--- Data provided ---

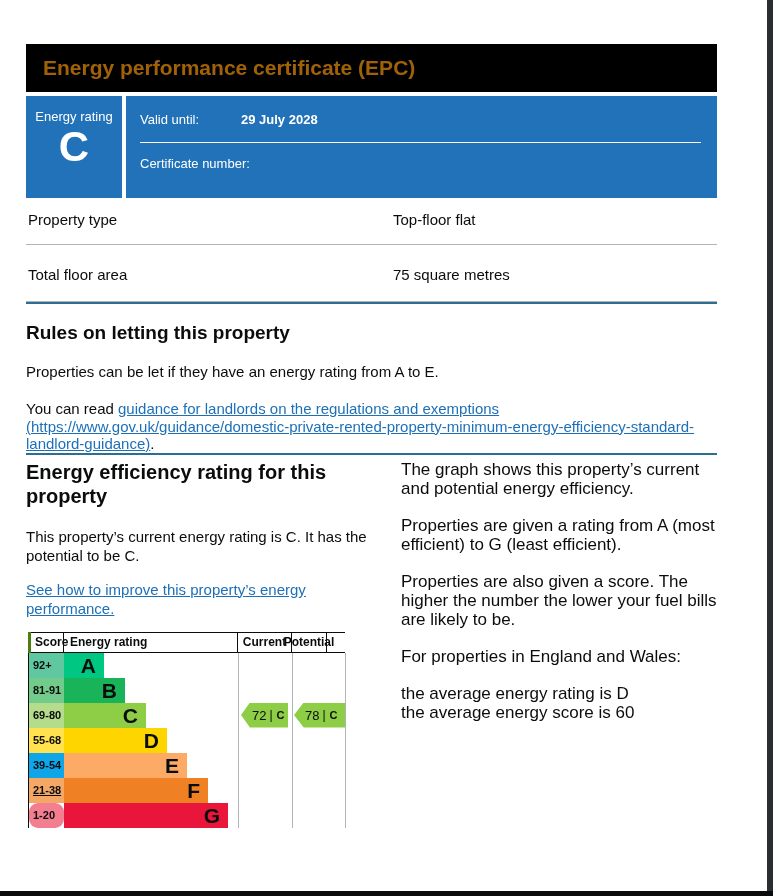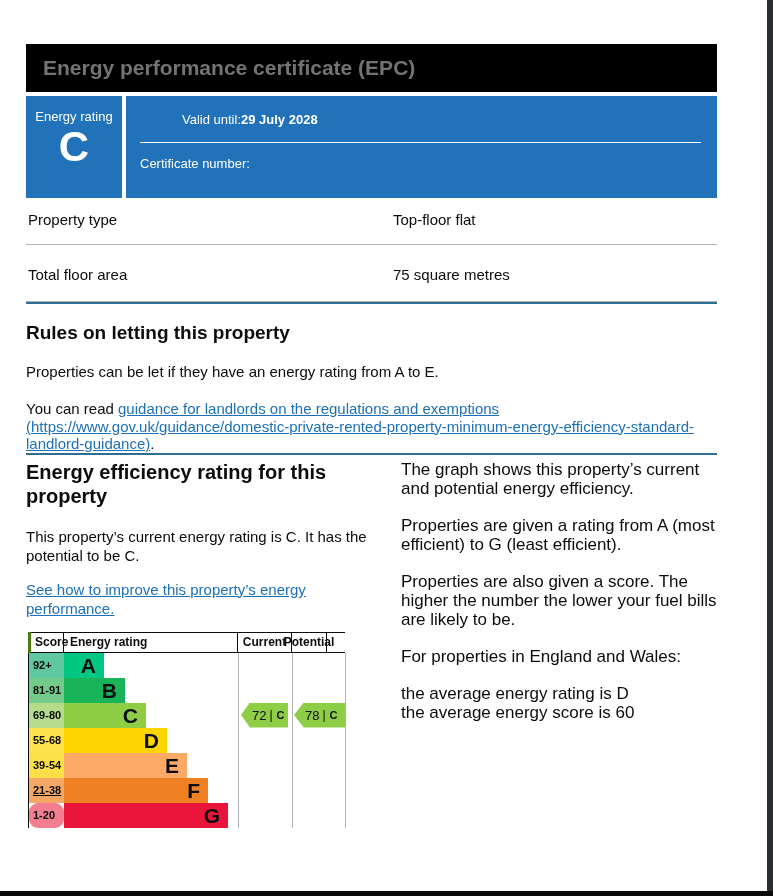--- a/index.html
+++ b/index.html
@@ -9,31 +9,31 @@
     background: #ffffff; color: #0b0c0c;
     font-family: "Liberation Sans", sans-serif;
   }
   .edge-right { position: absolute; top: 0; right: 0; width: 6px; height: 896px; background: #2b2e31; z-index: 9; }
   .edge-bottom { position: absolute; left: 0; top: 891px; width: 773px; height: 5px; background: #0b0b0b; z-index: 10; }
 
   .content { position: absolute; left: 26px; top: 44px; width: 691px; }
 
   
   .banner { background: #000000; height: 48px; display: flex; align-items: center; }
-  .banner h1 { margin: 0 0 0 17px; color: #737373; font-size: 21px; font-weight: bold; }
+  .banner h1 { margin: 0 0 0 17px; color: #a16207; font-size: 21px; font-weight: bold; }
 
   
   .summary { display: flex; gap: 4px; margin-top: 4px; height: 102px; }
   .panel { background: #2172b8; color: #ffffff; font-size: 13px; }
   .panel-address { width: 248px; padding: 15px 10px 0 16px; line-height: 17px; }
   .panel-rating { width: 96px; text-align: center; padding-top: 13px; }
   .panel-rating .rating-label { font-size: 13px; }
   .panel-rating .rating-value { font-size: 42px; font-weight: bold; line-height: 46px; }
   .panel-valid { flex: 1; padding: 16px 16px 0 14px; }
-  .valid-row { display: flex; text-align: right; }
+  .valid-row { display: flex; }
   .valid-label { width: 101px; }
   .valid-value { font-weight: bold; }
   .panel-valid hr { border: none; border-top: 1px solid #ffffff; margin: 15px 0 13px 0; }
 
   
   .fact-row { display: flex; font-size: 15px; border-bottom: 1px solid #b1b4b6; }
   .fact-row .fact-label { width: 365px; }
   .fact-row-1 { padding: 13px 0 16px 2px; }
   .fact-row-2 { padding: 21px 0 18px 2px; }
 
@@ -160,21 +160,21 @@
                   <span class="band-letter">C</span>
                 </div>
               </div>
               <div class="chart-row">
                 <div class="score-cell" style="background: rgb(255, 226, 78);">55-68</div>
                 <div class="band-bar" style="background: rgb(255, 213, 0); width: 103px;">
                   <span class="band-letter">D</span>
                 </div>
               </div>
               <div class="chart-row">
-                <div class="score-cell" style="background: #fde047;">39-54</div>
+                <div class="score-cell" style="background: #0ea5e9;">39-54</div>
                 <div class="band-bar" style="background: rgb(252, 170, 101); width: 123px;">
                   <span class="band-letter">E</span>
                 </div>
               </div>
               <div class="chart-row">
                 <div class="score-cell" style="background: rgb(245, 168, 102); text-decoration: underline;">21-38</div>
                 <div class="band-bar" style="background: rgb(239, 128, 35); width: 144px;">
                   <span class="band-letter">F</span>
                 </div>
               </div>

---
--- Data provided ---

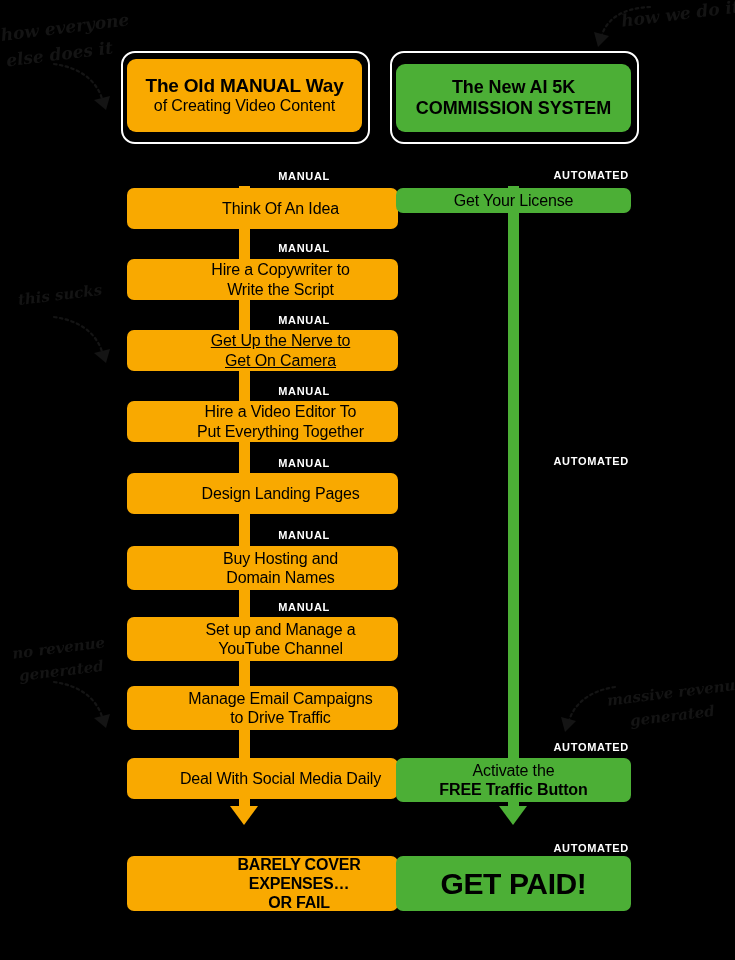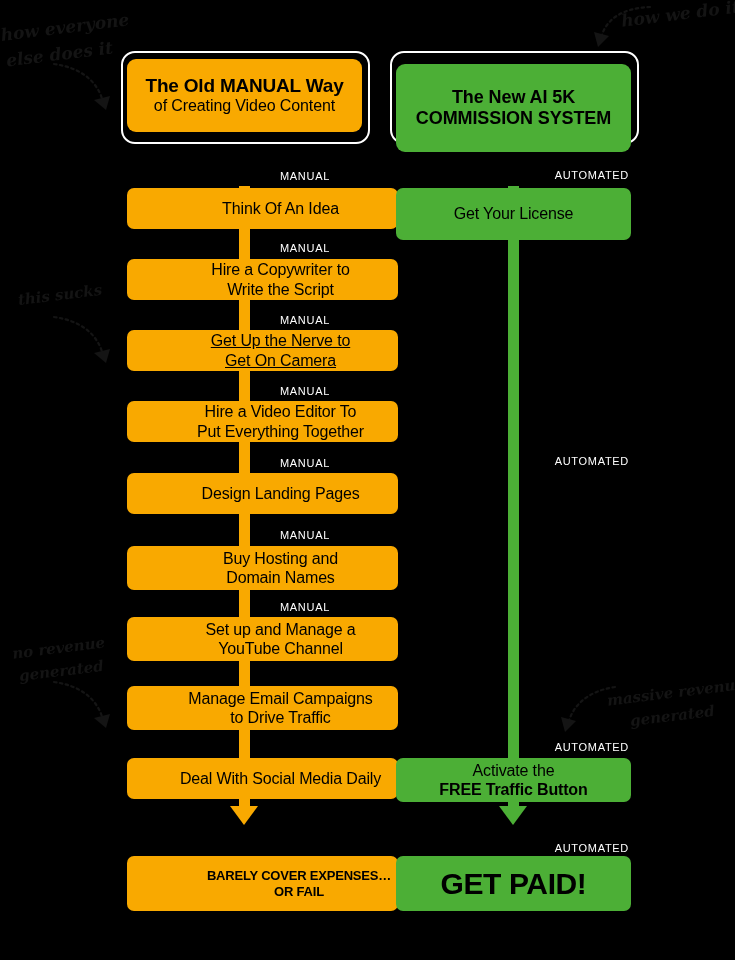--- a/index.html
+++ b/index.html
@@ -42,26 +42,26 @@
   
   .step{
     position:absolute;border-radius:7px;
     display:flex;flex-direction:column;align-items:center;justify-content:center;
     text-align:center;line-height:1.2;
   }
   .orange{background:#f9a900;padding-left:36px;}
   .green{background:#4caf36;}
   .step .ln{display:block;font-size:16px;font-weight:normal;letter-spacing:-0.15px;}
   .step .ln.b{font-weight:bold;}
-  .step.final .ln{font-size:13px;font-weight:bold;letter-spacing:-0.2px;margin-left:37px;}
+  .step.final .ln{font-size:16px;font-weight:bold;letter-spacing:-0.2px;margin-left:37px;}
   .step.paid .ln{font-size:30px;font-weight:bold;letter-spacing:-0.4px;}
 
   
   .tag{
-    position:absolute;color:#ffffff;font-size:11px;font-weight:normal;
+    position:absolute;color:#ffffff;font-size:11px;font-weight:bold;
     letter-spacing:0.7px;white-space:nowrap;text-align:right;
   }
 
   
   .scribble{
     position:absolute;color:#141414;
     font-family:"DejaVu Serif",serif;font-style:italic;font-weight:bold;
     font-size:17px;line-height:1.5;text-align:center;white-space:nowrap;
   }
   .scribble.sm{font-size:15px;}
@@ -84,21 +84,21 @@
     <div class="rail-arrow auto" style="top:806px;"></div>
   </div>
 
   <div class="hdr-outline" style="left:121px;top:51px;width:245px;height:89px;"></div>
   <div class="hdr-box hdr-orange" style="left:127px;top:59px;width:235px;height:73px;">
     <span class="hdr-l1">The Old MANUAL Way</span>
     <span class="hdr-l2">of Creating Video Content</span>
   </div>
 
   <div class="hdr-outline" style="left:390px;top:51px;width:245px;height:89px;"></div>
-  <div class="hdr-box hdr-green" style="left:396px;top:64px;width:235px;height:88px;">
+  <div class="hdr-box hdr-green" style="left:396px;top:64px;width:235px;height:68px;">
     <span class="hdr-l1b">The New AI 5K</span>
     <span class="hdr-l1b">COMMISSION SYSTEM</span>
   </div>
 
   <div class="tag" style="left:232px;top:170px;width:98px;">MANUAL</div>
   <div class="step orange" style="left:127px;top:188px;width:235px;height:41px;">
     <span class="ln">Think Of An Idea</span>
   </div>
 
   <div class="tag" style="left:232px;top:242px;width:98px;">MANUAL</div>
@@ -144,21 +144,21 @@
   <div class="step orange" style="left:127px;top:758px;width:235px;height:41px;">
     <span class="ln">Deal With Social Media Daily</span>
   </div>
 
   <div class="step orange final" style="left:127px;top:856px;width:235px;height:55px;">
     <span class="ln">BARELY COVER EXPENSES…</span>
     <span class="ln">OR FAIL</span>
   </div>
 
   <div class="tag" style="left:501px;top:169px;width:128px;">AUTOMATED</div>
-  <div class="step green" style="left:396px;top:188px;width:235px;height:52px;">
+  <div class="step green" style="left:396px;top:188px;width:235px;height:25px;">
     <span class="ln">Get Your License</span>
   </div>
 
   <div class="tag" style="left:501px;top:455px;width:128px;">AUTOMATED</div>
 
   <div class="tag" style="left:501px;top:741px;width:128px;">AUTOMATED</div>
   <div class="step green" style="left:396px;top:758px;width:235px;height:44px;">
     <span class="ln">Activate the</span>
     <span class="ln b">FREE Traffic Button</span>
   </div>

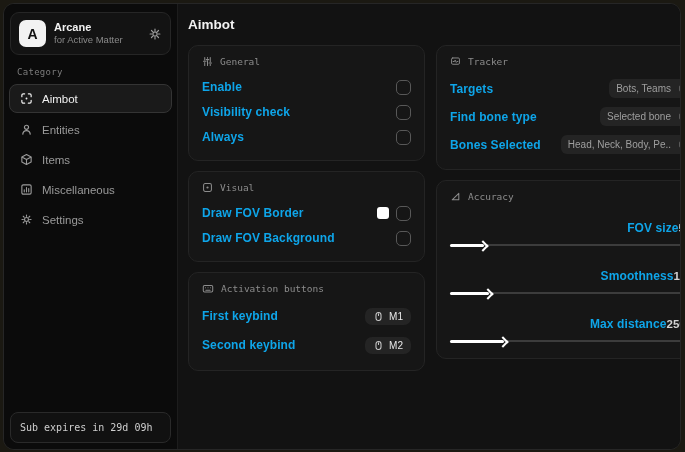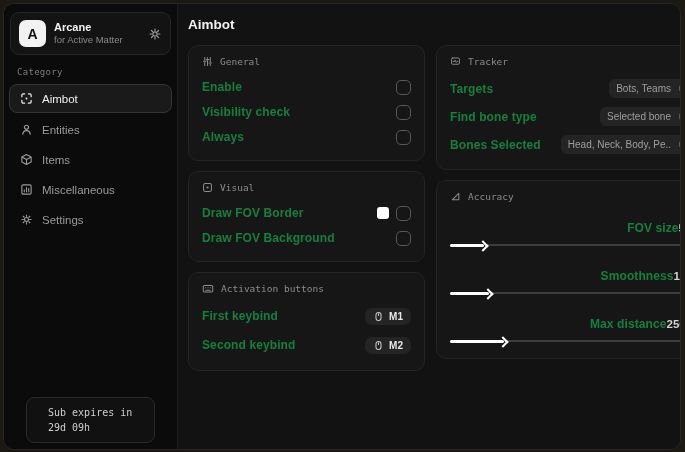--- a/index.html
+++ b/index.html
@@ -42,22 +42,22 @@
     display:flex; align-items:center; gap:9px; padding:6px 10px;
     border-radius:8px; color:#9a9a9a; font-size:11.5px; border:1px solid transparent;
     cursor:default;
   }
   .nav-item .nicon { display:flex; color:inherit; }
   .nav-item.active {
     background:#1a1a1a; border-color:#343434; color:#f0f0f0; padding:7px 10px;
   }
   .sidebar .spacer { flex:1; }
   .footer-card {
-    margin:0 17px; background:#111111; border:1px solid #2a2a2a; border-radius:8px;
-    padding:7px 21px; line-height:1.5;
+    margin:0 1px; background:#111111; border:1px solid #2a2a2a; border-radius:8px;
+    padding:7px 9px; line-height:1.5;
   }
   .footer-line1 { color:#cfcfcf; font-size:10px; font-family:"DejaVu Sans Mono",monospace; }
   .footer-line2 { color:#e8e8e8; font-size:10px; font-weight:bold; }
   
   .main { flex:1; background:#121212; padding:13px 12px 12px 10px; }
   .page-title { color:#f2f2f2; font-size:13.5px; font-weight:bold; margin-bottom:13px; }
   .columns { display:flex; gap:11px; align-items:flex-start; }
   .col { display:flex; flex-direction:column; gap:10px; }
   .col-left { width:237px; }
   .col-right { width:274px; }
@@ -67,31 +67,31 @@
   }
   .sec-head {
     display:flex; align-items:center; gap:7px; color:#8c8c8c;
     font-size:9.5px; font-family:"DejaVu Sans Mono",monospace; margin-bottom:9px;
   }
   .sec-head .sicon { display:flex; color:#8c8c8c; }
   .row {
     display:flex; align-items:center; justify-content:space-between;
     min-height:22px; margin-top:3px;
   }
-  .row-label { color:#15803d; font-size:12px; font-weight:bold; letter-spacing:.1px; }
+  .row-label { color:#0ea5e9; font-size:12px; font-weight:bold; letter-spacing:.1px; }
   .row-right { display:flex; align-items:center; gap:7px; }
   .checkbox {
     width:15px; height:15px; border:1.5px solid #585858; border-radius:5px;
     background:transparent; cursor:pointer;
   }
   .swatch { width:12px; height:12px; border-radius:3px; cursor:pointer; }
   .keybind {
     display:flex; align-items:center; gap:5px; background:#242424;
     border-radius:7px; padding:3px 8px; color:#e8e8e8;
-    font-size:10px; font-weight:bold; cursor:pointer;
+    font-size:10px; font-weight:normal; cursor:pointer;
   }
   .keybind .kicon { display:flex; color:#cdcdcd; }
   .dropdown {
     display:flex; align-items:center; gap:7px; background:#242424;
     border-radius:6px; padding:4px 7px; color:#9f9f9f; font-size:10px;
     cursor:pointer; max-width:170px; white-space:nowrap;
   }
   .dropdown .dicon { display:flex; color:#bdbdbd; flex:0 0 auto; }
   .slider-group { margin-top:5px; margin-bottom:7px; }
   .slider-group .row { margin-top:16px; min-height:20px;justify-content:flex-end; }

---
--- Data provided ---

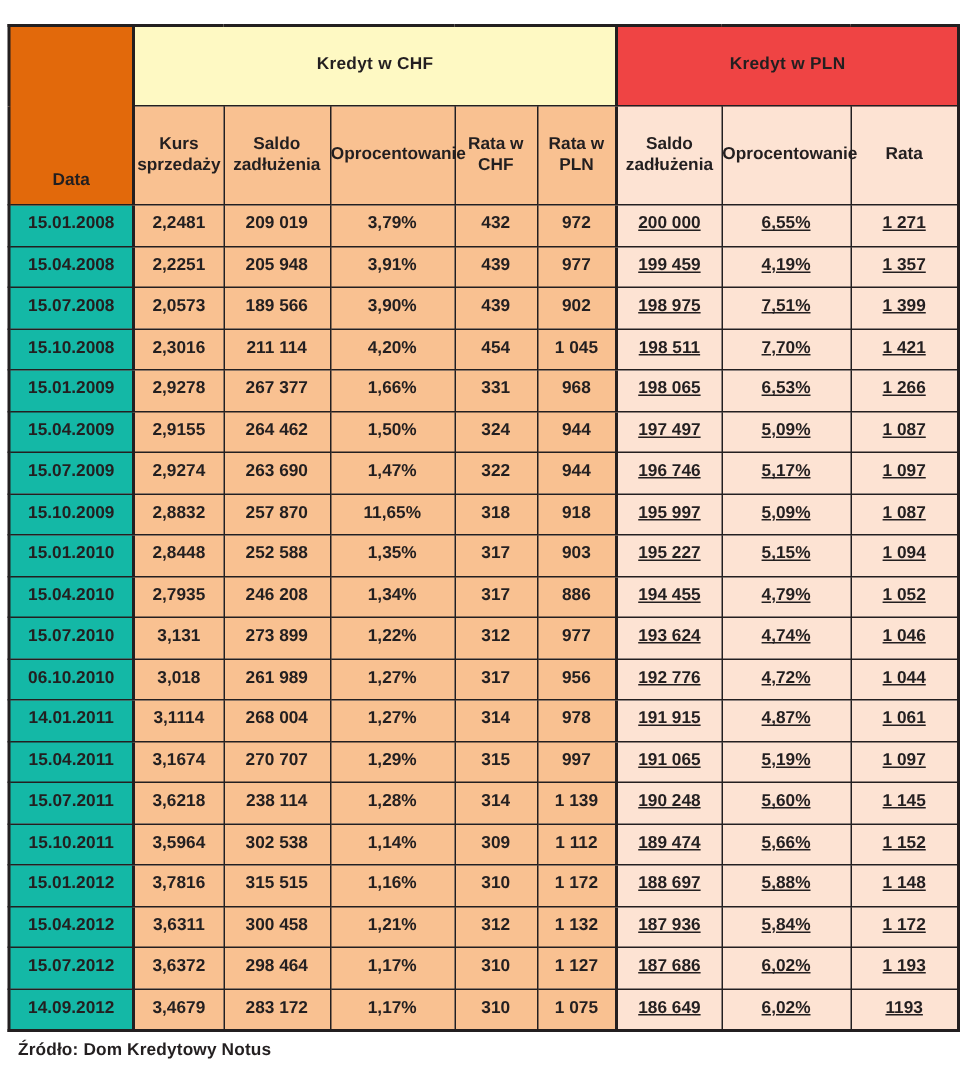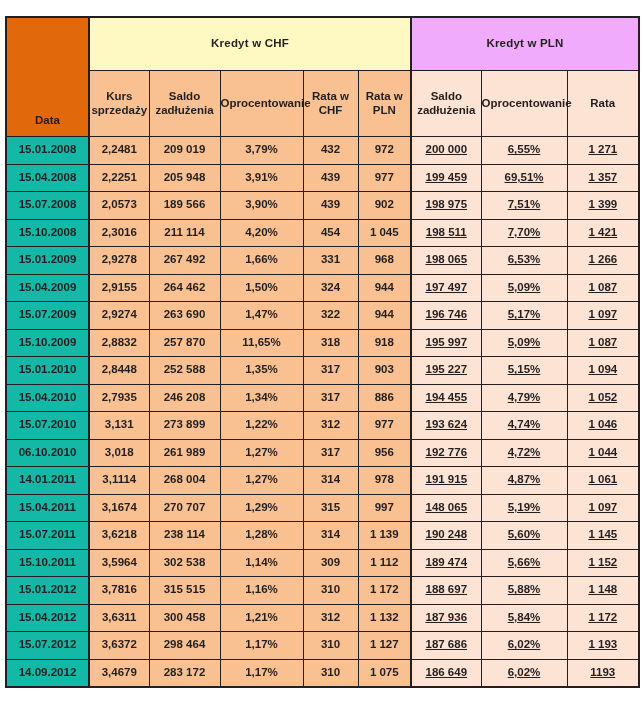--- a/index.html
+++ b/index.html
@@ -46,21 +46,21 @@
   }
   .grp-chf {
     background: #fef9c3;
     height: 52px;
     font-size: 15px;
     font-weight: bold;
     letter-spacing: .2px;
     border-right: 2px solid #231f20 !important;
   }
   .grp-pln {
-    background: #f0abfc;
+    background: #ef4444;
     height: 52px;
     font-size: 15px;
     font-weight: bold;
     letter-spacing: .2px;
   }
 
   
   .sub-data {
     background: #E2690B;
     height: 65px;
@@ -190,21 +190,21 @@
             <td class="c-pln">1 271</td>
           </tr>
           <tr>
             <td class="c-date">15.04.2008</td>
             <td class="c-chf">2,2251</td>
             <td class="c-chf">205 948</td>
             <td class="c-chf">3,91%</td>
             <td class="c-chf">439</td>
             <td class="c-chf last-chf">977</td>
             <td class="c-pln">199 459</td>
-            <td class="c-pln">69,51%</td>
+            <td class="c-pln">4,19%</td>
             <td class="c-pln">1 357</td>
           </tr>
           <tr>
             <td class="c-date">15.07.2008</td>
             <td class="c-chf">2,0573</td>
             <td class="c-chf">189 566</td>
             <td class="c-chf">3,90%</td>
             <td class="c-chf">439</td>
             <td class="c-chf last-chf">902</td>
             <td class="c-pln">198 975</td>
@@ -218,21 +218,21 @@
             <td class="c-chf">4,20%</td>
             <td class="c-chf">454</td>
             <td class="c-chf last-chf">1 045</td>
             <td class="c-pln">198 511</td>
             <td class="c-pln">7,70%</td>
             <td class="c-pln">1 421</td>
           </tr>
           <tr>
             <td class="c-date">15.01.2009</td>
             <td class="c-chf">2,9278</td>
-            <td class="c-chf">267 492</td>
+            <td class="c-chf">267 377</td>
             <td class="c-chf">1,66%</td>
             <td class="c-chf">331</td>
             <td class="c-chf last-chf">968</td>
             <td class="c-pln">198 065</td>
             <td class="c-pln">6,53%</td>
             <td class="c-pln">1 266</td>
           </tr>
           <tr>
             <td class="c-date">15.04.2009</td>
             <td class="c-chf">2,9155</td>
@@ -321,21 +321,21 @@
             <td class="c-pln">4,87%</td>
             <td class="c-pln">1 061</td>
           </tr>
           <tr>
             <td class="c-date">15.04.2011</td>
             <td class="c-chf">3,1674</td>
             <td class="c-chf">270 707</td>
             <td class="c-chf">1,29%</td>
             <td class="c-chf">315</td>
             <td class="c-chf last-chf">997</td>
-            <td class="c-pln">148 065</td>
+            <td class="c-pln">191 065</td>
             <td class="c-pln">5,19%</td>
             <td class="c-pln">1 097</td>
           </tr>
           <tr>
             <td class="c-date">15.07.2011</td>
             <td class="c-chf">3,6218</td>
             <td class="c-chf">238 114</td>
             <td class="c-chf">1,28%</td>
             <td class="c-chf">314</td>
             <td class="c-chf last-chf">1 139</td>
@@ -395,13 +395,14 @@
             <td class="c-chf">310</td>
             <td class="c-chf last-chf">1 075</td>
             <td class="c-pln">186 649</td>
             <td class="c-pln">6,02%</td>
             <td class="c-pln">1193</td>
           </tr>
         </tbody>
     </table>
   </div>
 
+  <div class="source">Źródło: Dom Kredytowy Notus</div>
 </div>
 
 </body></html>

---

• **Problem description**
Lines with the word "normal" in them are the answer; report each one from the data.

• **Response**
   .step .ln{display:block;font-size:16px;font-weight:normal;letter-spacing:-0.15px;}
-    position:absolute;color:#ffffff;font-size:11px;font-weight:normal;
+    font-size:10px; font-weight:normal; cursor:pointer;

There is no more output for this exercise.